Work instruction:
In the records below, some lines hold the word "Analysis". Copy each of those lines.

(Source data)
****************************************
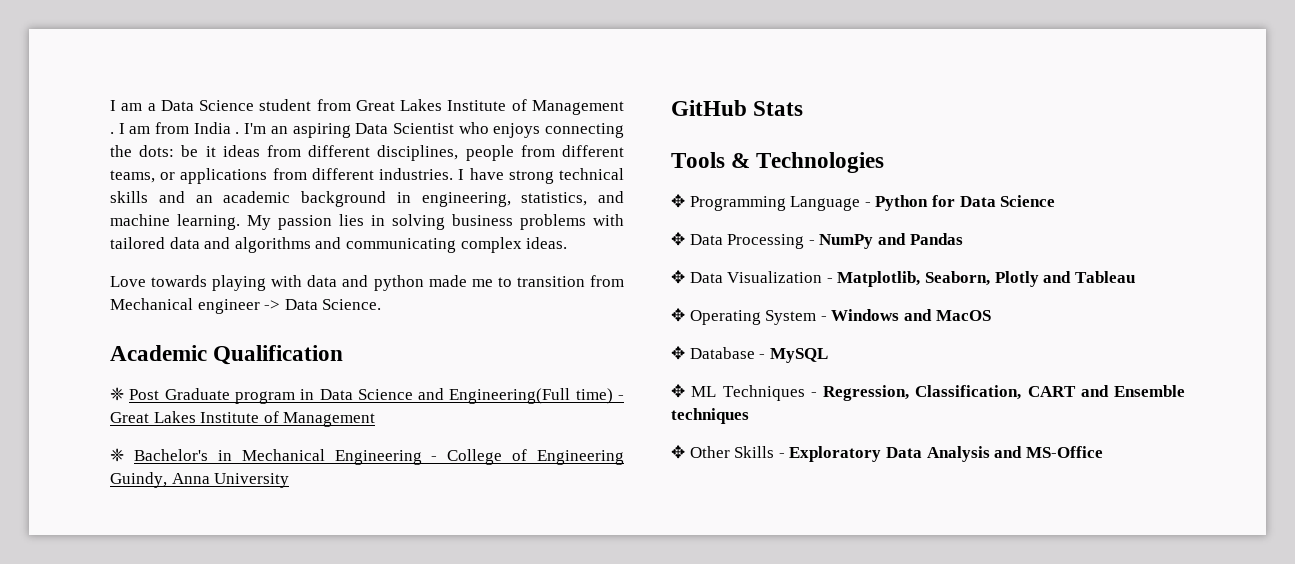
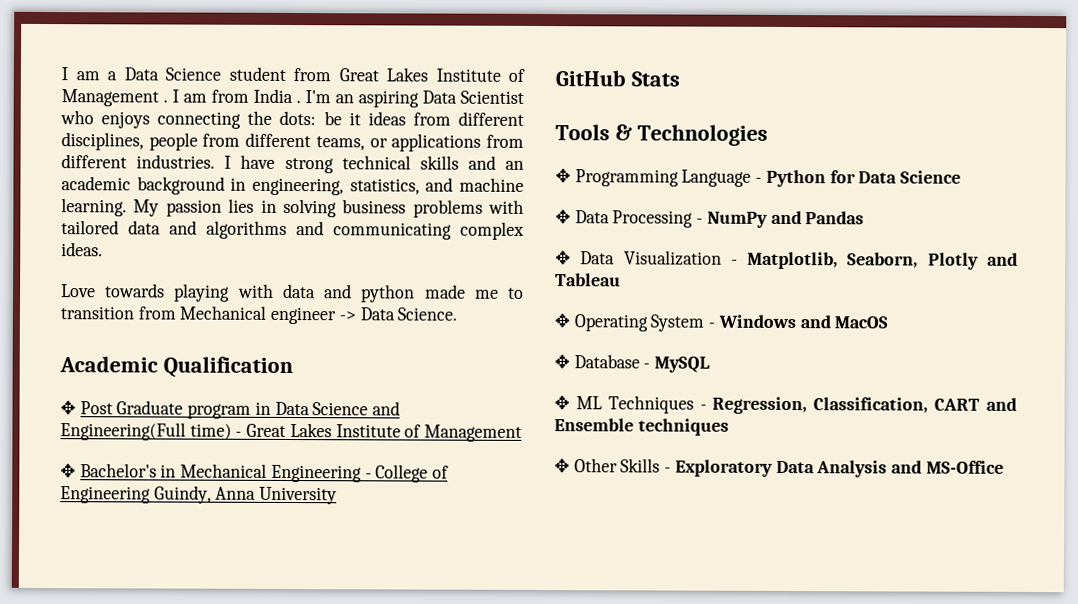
- ❈ Post Graduate program in Data Science and Engineering(Full time) - Great Lakes Institute of Management
+ ✥ Post Graduate program in Data Science and Engineering(Full time) - Great Lakes Institute of Management
- ❈ Bachelor's in Mechanical Engineering - College of Engineering Guindy, Anna University
+ ✥ Bachelor's in Mechanical Engineering - College of Engineering Guindy, Anna University

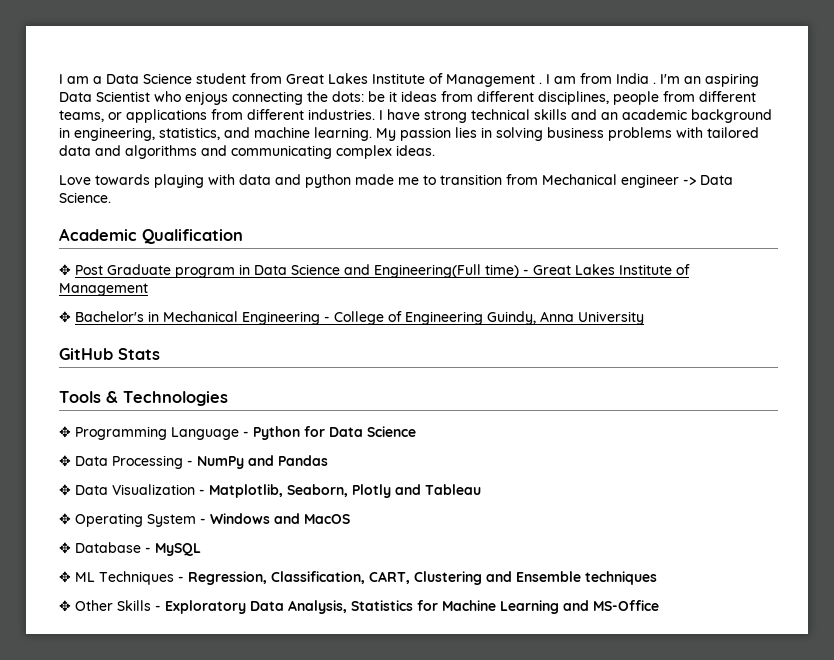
- ✥ ML Techniques - Regression, Classification, CART and Ensemble techniques
+ ✥ ML Techniques - Regression, Classification, CART, Clustering and Ensemble techniques
- ✥ Other Skills - Exploratory Data Analysis and MS-Office
+ ✥ Other Skills - Exploratory Data Analysis, Statistics for Machine Learning and MS-Office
****************************************
Written answer:
- ✥ Other Skills - Exploratory Data Analysis and MS-Office
+ ✥ Other Skills - Exploratory Data Analysis, Statistics for Machine Learning and MS-Office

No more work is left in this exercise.